Canadian Leopard 2A4 Variant

The Leopard 2A4M CAN is a Canadian export variant of the Leopard 2 main battle tank developed by German defense company KMW. After the lessons learnt by the Canadian Army with the Leopard 2A4M and 2A6M in Afghanistan, they partnered with KMW to implement the upgrades they saw necessary. This includes the "M" mine protection armor, generally increased protection, a new electrical drive, and improved crew cooling.

== Development ==
After using the Leopard 2A6M with increased belly armor in Afghanistan, the Canadian armed forces saw the need for a similarly-improved Leopard 2A4. To accomplish this, the Leopard 2A4M CAN also received the "M" mine protection armor (but not the side bar armor) to protect the tank from anti-tank mines and IEDs, as well as an improved electrical drive, improved gunner's optics and commander controls, and better crew cooling.

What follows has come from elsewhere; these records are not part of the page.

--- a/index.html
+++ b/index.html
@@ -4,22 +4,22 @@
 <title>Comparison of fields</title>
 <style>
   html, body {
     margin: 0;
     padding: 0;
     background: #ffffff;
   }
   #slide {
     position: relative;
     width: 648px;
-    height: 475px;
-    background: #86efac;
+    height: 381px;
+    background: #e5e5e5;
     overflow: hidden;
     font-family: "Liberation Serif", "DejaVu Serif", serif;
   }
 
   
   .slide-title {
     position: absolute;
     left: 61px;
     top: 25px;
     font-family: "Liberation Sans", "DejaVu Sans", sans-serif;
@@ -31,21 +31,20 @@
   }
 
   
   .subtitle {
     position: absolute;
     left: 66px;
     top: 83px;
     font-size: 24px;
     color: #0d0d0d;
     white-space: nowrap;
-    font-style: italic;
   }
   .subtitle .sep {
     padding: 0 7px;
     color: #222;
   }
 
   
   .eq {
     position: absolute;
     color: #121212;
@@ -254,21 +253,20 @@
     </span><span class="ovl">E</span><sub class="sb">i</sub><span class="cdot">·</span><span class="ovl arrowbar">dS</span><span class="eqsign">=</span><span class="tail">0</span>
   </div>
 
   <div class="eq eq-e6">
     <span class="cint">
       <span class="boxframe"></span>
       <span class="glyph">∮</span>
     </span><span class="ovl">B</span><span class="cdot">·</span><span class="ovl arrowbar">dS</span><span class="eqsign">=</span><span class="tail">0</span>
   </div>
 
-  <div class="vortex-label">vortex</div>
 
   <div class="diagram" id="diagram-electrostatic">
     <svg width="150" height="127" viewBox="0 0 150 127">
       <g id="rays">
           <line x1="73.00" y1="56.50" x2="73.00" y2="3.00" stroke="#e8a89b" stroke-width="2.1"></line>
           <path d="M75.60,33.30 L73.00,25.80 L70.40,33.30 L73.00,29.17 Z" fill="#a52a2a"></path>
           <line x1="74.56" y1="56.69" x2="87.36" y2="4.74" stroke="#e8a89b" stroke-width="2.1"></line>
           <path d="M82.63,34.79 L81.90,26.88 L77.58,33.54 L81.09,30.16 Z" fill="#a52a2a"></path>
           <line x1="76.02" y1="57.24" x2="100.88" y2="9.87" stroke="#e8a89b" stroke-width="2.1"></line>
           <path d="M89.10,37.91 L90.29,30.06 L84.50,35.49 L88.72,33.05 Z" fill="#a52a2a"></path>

Though originally planned to be up-gunned to the Rheinmetall L/55 for consistency with the 2A6M CAN, the longer barrelled guns (optimised for tank-vs-tank warfare) were found to be less than ideal in Afghanistan, therefore it was decided to retain the L/44. Only small areas of slat armor were added, in contrast with the fully caged 2A6M CANs. The protection of the Leopard 2A4M CAN has been further augmented by the addition of applique armor resembling that found on the most recent Leopard 2A7+ variant, but modified to fit the turret configuration of the 2A4.

== Operational history ==

=== Afghanistan ===
In July 2009, Canada commissioned KMW to upgrade 20 2A4s to the standard of the 2A6M. These 2A4s would be refitted at KMW's Munich facility. They were then delivered to the Canadian Army in October 2010, after which five were deployed to Hindu Kush, Afghanistan where they supported ISAF forces until July 2011 when combat operations halted.

=== Latvia ===
In June 2023, Canadian Minister of Defense Anita Anand announced that 15 of the 2A4M CANs (and the necessary support personnel and equipment) would be deployed to Latvia to bolster NATO's military strength in Eastern Europe. The justification behind this was increasing defensive presence in the region during the Russo-Ukrainian War. These tanks were delivered on November 10 of the same year.